_YOUR INSTRUCTIONS_. Only the lines from the line containing "[77,274,483,315] Message 6" to the end of the material belong in the copy; set them down exactly, without pictures.

_DATA FOR THE TASK_.
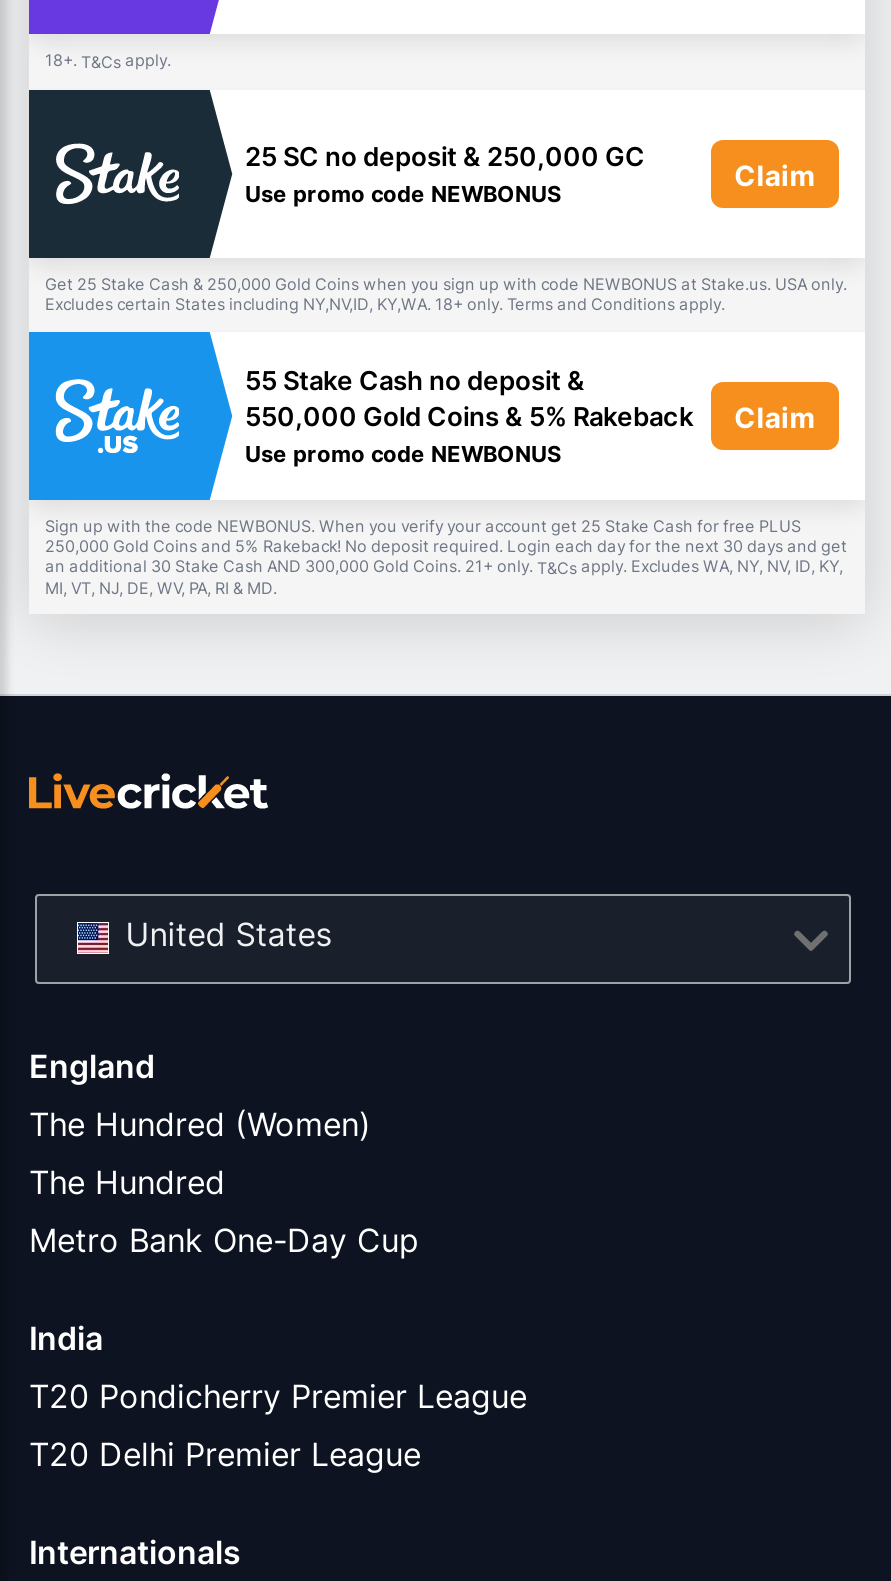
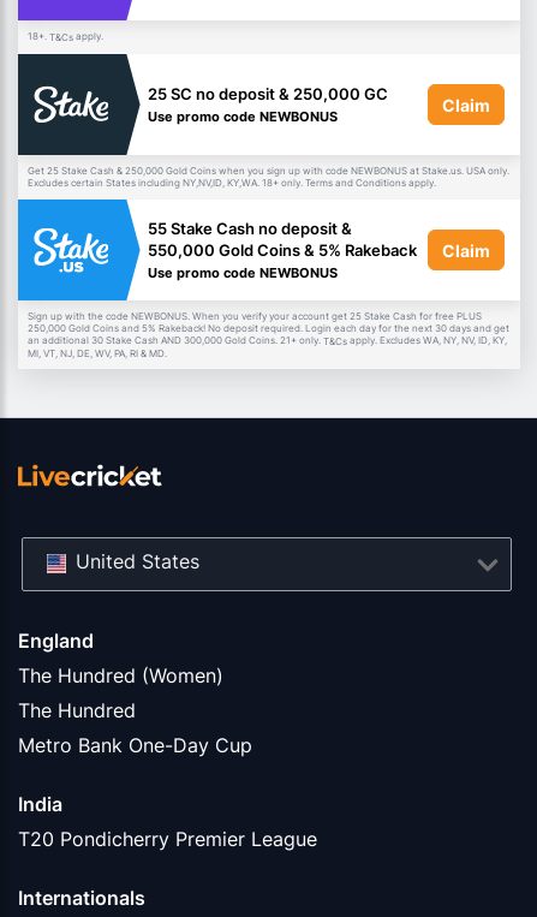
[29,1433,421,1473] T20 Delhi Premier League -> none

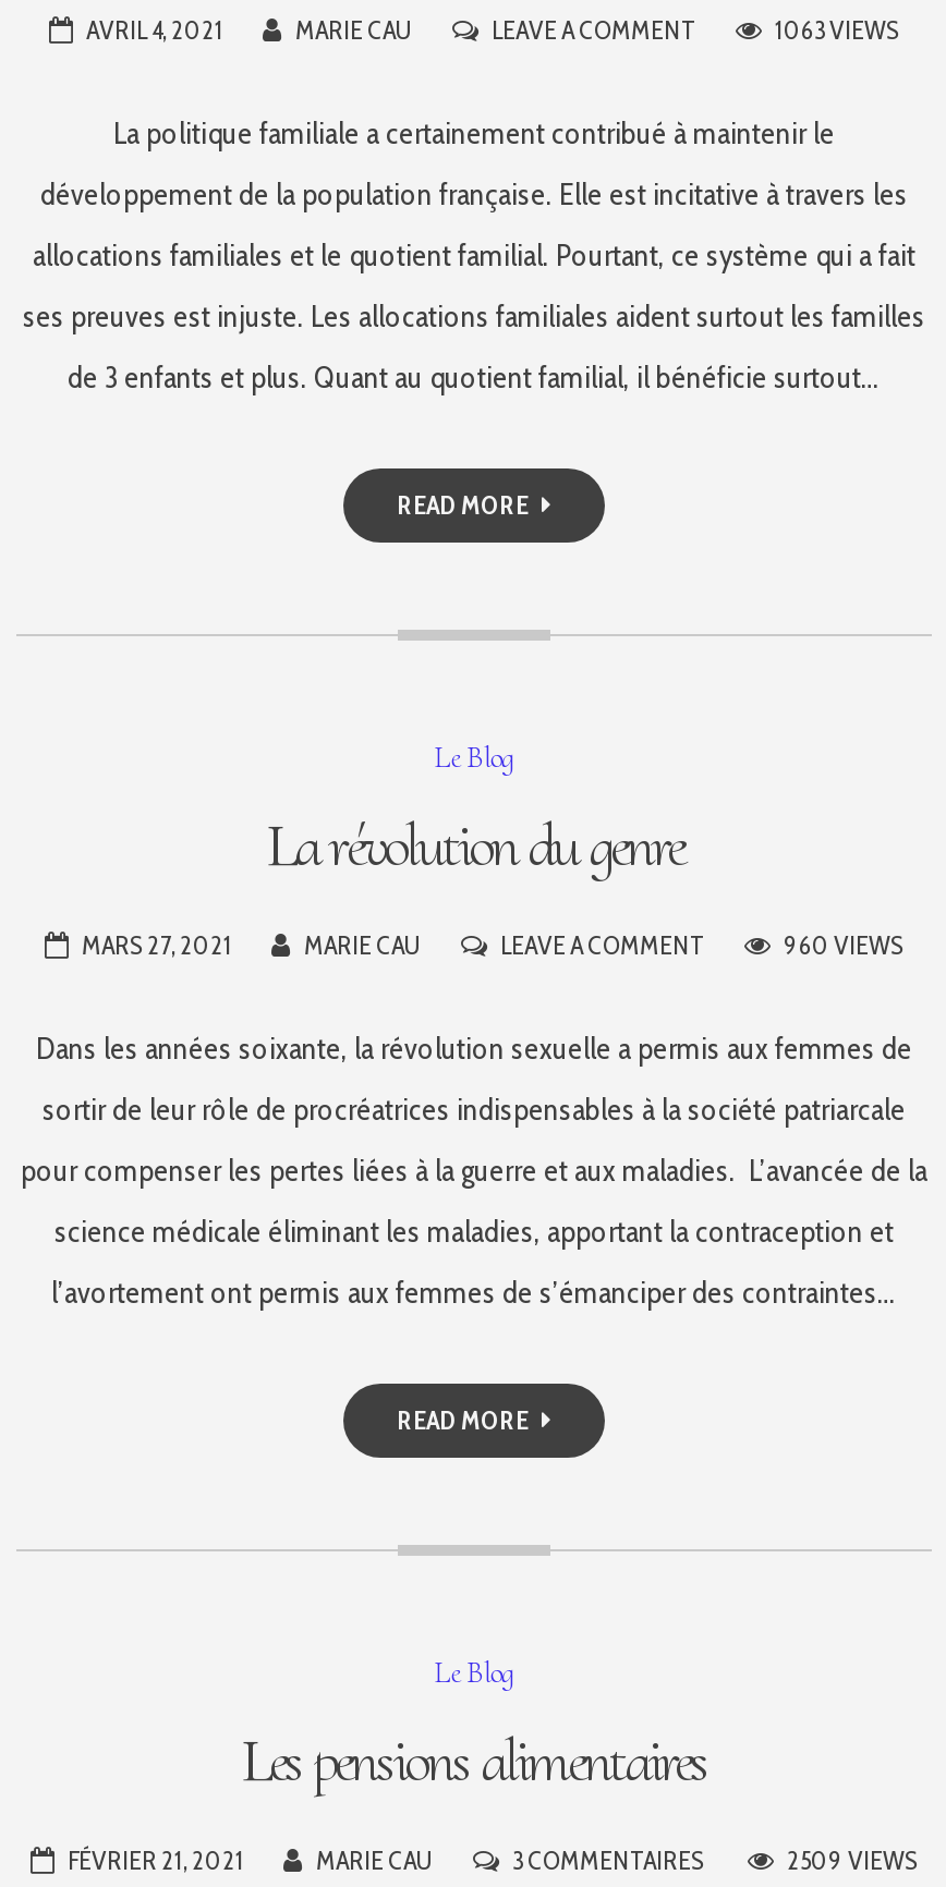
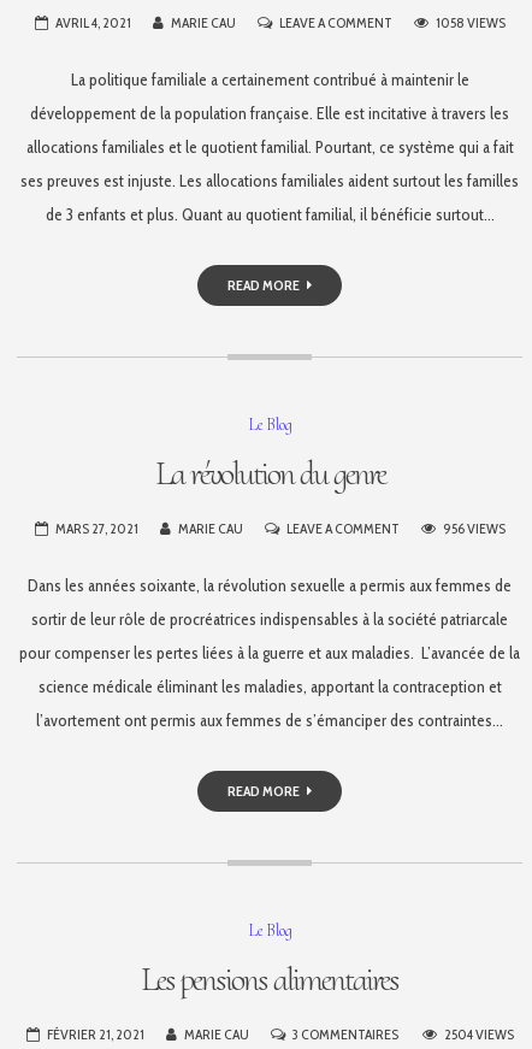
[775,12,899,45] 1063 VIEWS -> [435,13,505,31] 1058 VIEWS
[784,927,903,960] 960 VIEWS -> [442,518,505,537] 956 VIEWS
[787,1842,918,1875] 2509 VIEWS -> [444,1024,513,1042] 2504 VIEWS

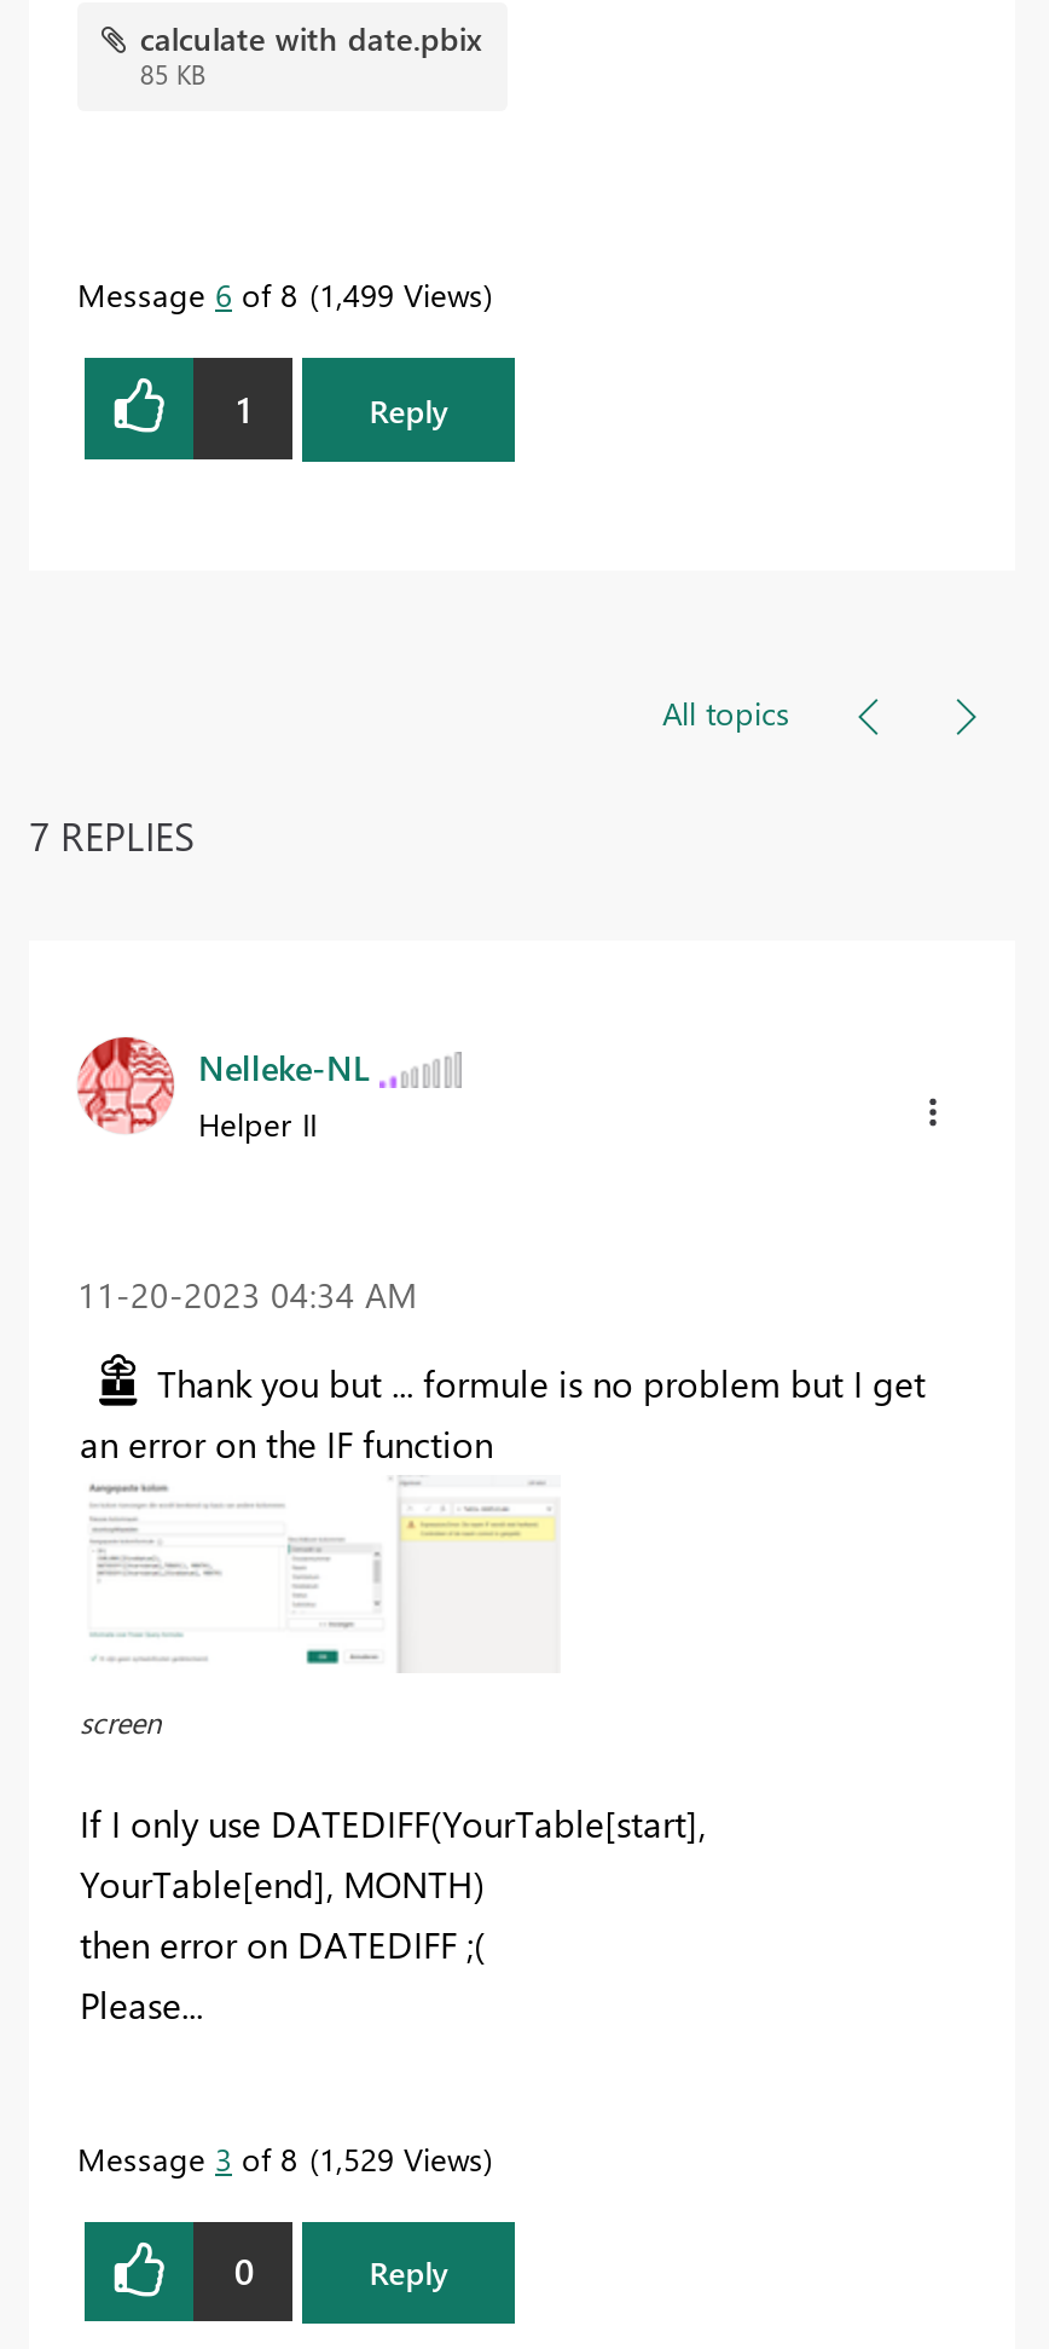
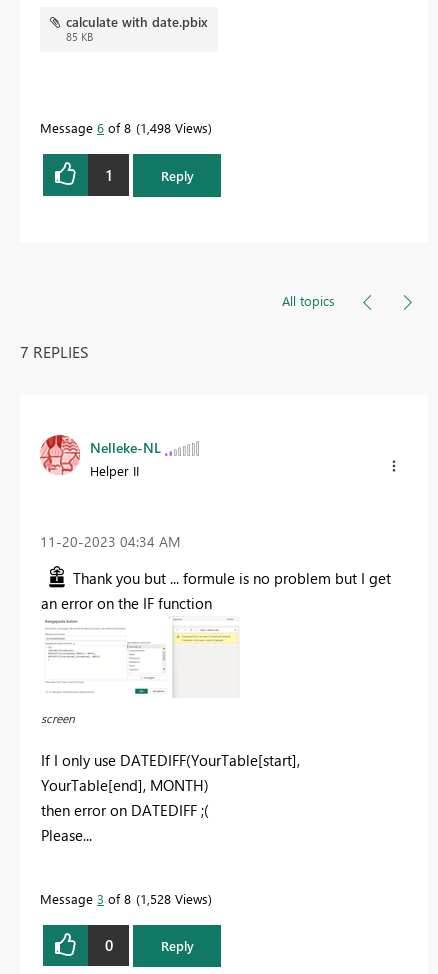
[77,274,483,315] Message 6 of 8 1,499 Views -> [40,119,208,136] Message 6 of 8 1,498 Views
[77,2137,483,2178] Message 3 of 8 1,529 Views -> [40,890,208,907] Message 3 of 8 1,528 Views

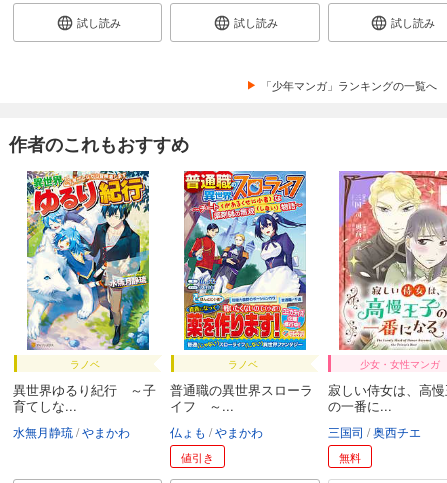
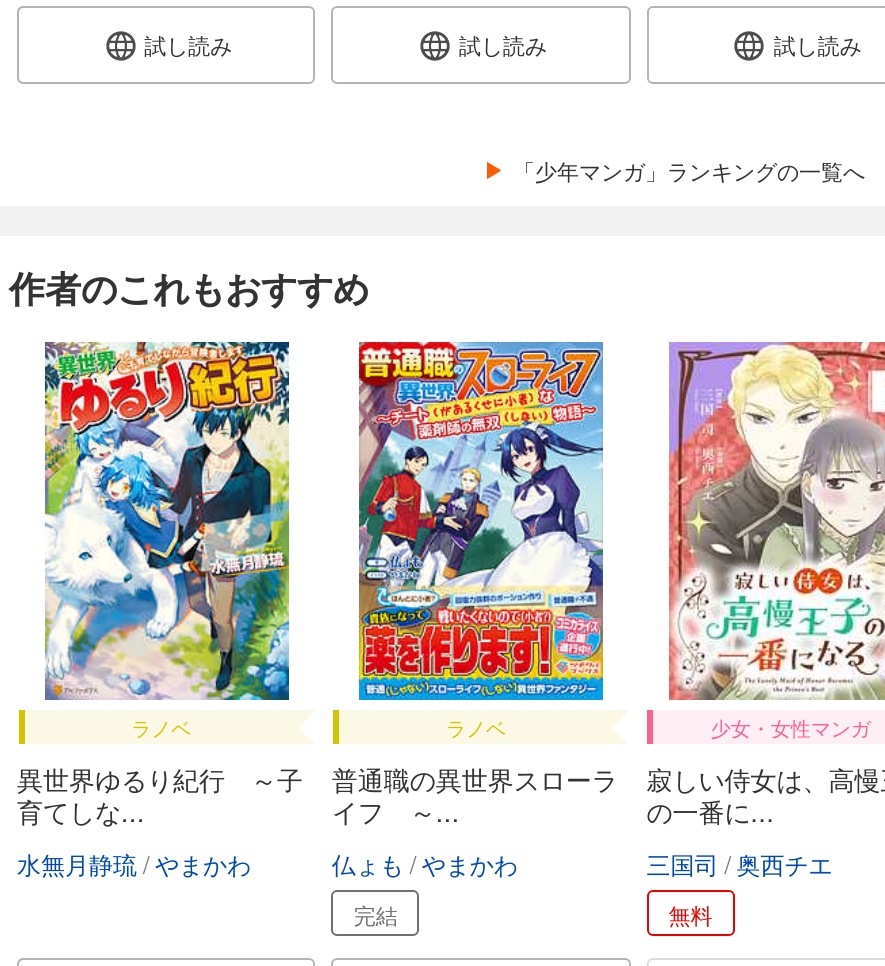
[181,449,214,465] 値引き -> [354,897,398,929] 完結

_WRITTEN SOLUTION_.
[77,274,483,315] Message 6 of 8 1,499 Views -> [40,119,208,136] Message 6 of 8 1,498 Views
[77,2137,483,2178] Message 3 of 8 1,529 Views -> [40,890,208,907] Message 3 of 8 1,528 Views

[181,449,214,465] 値引き -> [354,897,398,929] 完結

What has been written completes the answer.